> Brief: Write only the number of lines in the entries below that contain the string "JEEP".

> Records for the exercise:
Content starts
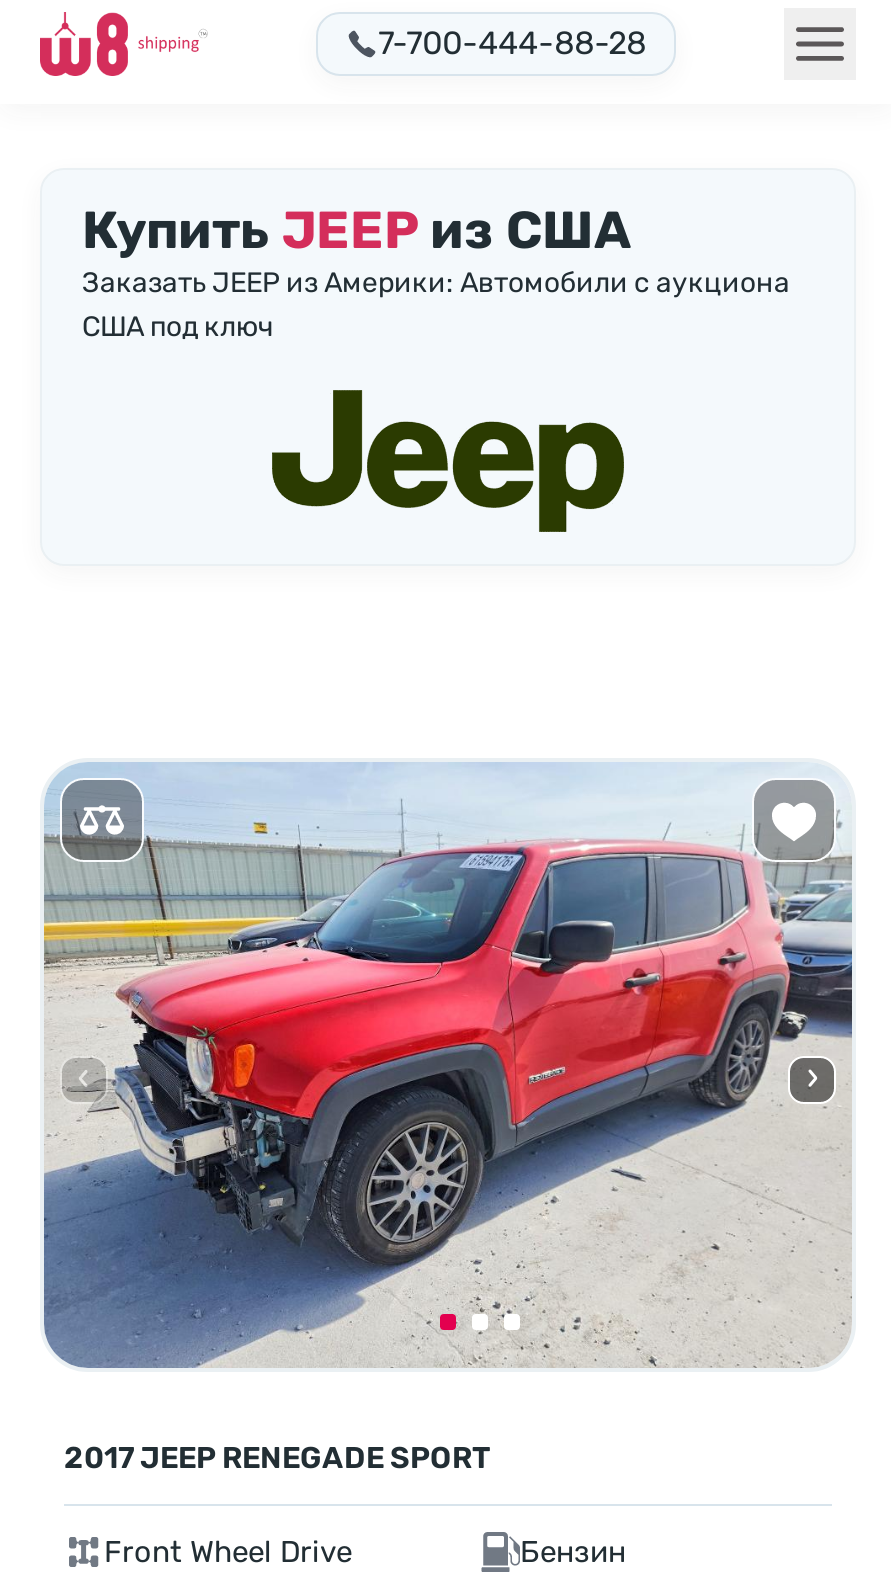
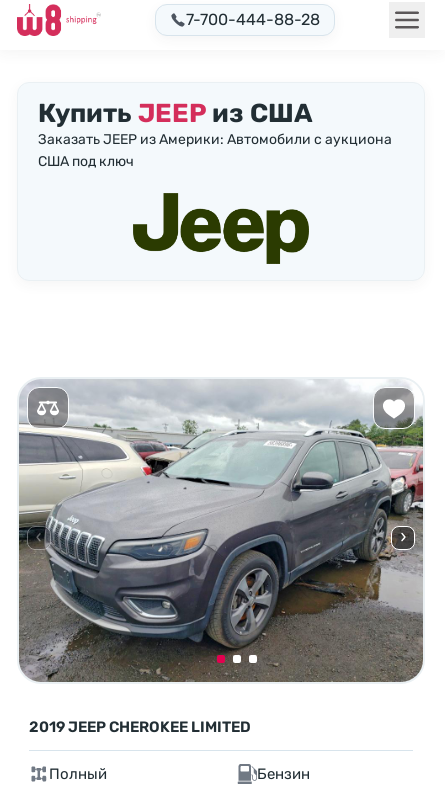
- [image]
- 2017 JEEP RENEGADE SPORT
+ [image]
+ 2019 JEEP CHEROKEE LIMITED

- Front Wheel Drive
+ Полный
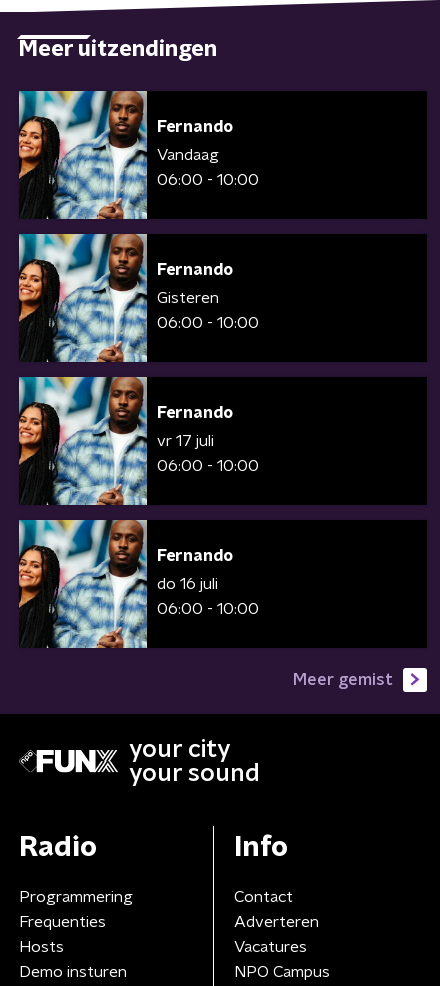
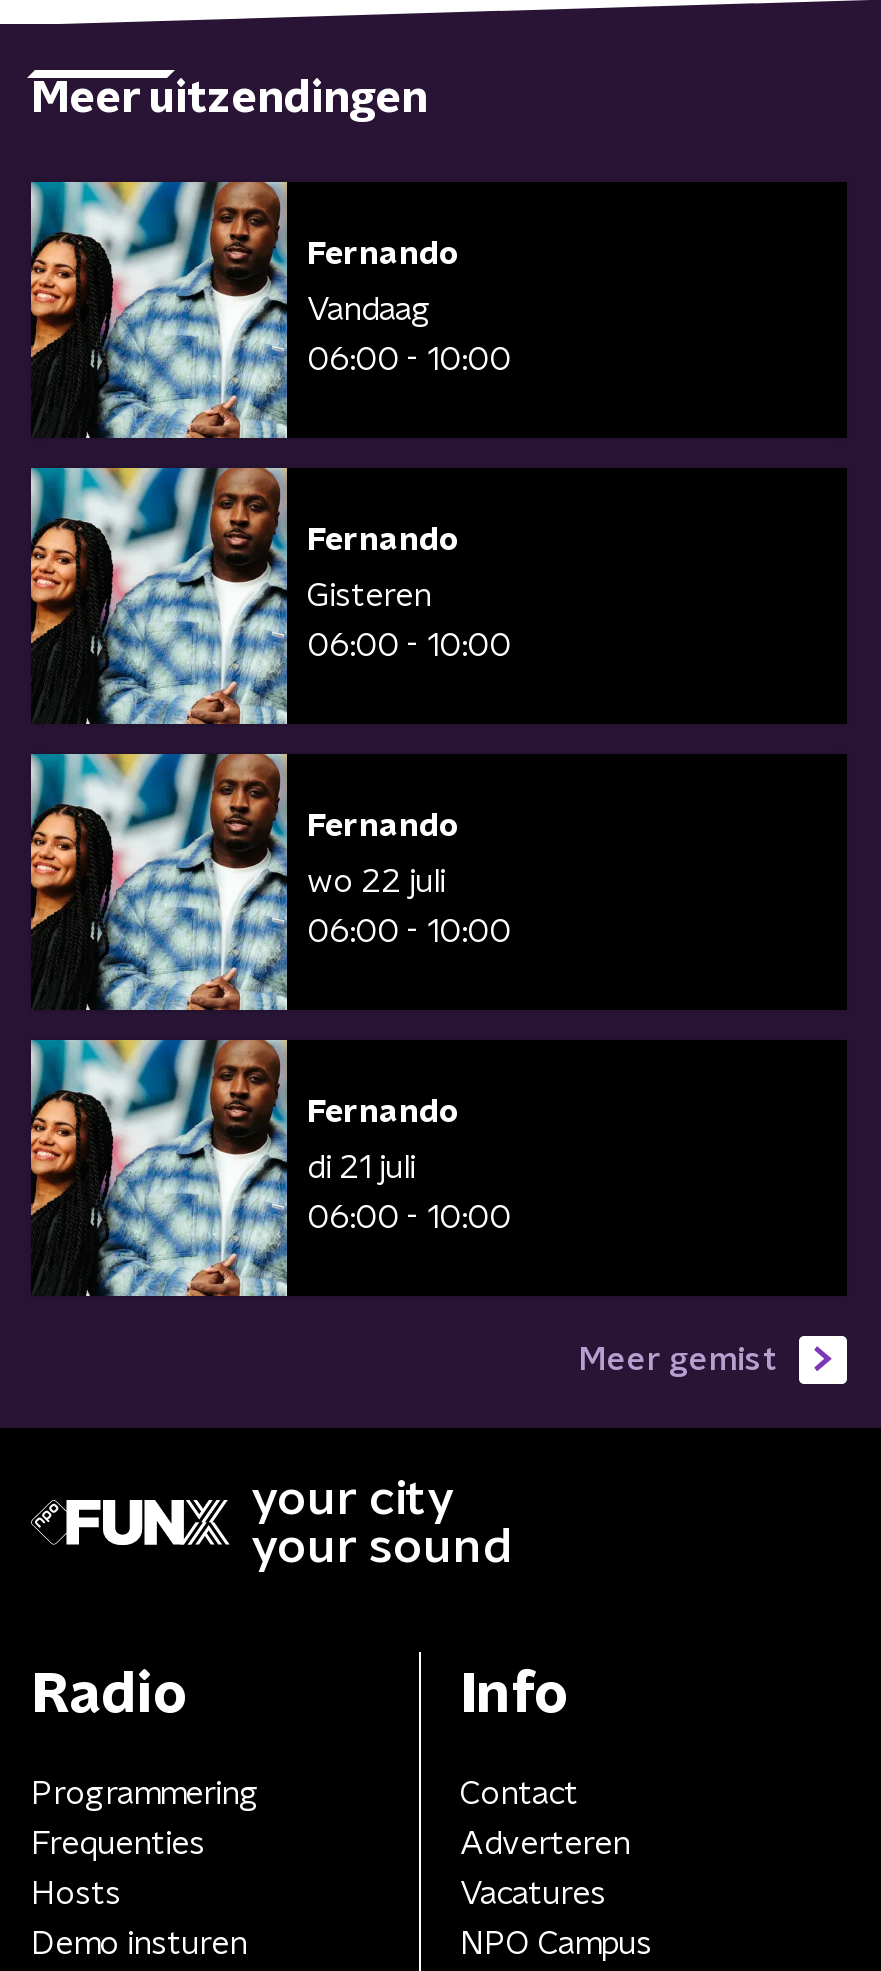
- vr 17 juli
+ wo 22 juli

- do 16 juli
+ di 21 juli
Content ends
> Solution to the exercise: 2